=== Task details ===
In the listing below, locate the line that contains "[372,537,437,556] 4.9(133) ->" and the line that contains "[68,450,668,542] Hogyan írjunk". Restate word for word those two lines and every line between them, and nothing else.

=== Data under study ===
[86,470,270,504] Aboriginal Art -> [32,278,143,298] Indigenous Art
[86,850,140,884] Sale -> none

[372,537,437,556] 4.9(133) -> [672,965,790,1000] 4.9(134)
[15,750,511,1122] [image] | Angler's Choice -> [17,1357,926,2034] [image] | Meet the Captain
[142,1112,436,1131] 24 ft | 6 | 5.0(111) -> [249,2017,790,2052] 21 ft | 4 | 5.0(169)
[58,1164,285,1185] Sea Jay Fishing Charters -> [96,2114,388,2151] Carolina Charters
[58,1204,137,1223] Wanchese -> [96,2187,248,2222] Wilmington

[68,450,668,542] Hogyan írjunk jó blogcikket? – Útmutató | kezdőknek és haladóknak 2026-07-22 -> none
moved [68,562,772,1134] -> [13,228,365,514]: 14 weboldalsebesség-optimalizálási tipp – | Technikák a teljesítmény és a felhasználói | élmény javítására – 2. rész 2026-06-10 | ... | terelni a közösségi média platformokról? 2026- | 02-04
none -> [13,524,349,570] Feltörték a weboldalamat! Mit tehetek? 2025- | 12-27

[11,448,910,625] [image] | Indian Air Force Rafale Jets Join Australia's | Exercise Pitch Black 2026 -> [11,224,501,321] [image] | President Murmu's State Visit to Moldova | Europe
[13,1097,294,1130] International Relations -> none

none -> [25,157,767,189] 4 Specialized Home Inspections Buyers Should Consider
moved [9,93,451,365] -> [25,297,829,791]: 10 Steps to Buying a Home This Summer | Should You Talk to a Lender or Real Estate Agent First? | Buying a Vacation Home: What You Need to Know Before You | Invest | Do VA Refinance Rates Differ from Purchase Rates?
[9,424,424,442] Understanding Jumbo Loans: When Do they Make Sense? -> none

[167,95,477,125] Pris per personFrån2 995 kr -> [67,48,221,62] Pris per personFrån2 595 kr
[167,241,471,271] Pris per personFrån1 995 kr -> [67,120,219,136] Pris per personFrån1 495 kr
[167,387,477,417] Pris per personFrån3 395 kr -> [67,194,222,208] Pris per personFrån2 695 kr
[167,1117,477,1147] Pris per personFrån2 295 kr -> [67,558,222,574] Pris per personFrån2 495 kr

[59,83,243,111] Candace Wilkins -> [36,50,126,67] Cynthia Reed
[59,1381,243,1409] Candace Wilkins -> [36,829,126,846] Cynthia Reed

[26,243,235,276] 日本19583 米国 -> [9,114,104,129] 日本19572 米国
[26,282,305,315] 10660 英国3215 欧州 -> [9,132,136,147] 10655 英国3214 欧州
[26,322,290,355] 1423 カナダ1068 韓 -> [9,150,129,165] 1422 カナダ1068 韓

=== Exercise output ===
[372,537,437,556] 4.9(133) -> [672,965,790,1000] 4.9(134)
[15,750,511,1122] [image] | Angler's Choice -> [17,1357,926,2034] [image] | Meet the Captain
[142,1112,436,1131] 24 ft | 6 | 5.0(111) -> [249,2017,790,2052] 21 ft | 4 | 5.0(169)
[58,1164,285,1185] Sea Jay Fishing Charters -> [96,2114,388,2151] Carolina Charters
[58,1204,137,1223] Wanchese -> [96,2187,248,2222] Wilmington

[68,450,668,542] Hogyan írjunk jó blogcikket? – Útmutató | kezdőknek és haladóknak 2026-07-22 -> none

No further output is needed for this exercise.